**INSTRUCTIONS TO FOLLOW:** Find and copy every line in the records that includes the string "width".
——————————
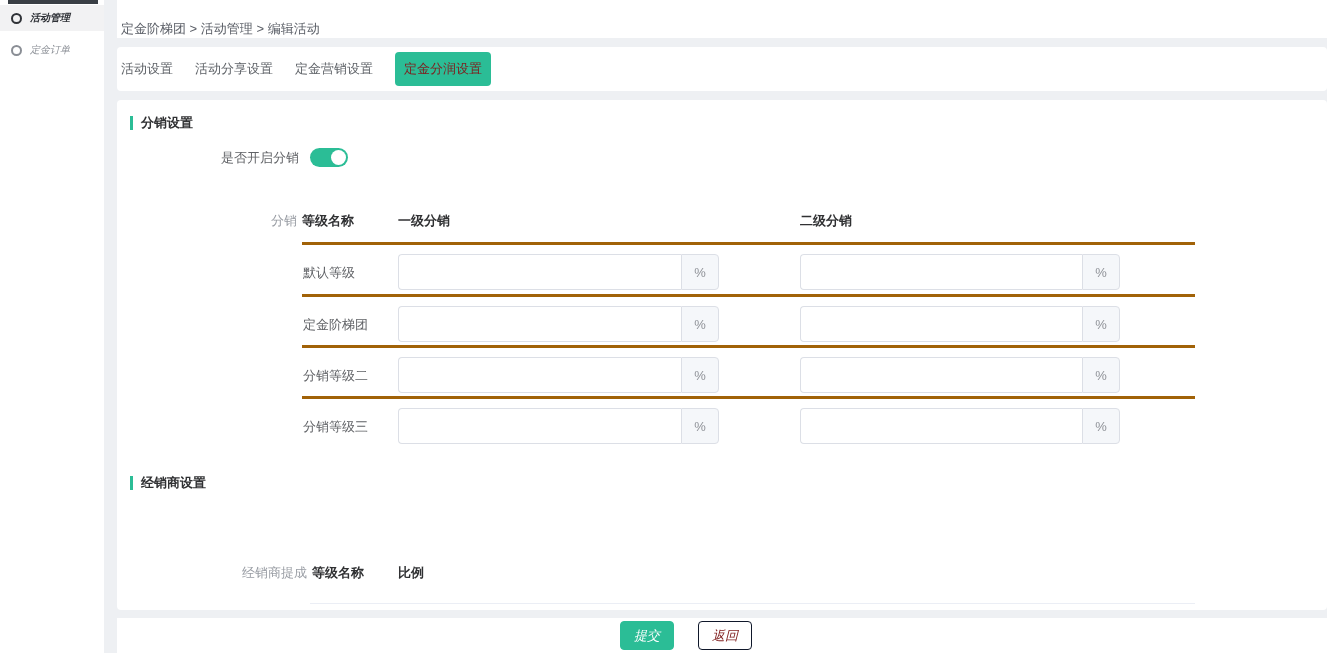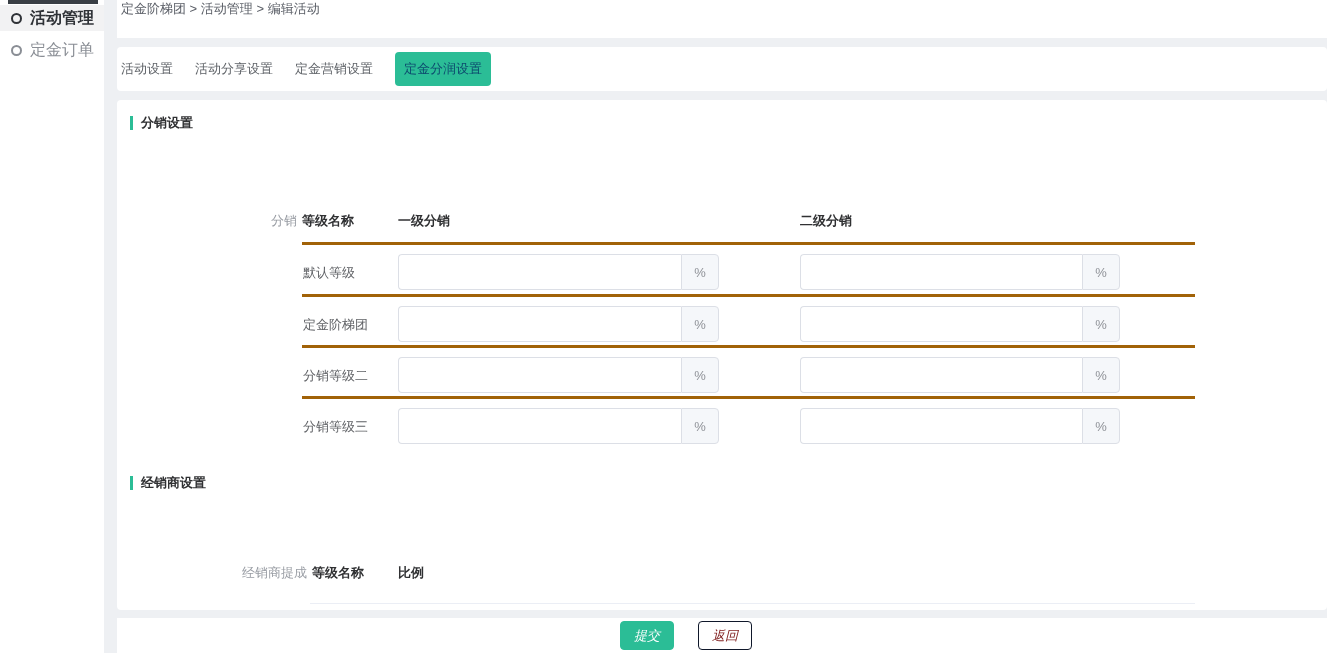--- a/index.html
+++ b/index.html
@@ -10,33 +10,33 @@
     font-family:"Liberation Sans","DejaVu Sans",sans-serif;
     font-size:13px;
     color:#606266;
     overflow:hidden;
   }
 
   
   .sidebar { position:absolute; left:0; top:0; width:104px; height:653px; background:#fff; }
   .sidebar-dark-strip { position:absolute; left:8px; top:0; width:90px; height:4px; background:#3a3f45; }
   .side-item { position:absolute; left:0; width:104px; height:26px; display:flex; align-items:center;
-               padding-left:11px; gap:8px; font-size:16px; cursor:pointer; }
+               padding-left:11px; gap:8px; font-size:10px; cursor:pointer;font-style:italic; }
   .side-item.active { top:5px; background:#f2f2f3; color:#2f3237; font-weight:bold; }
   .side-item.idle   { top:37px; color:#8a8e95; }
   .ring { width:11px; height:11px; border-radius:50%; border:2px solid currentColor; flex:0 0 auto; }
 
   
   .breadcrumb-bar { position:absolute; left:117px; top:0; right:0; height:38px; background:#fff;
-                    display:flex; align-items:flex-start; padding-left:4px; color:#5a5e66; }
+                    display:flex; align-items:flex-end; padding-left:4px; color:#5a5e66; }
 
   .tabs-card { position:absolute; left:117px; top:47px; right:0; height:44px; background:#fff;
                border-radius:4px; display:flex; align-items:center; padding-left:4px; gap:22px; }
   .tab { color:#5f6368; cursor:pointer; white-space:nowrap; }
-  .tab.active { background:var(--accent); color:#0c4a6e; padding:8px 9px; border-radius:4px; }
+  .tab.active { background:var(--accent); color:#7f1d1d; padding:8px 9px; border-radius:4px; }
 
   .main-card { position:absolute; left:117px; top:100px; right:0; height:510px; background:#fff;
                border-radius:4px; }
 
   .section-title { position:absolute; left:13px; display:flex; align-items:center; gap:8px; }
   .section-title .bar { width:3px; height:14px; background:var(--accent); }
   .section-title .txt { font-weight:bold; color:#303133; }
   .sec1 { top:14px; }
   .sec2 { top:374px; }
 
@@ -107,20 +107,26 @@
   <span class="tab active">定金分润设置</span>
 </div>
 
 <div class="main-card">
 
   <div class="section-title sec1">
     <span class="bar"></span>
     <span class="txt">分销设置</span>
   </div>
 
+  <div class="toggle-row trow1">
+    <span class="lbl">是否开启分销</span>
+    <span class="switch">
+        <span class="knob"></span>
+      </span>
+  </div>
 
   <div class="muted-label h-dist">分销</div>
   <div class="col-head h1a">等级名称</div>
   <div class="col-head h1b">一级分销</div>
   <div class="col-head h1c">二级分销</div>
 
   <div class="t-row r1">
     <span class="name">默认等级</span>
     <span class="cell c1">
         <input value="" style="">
——————————
**SOLVED PROBLEM:**
   .sidebar { position:absolute; left:0; top:0; width:104px; height:653px; background:#fff; }
   .sidebar-dark-strip { position:absolute; left:8px; top:0; width:90px; height:4px; background:#3a3f45; }
   .side-item { position:absolute; left:0; width:104px; height:26px; display:flex; align-items:center;
   .ring { width:11px; height:11px; border-radius:50%; border:2px solid currentColor; flex:0 0 auto; }
   .section-title .bar { width:3px; height:14px; background:var(--accent); }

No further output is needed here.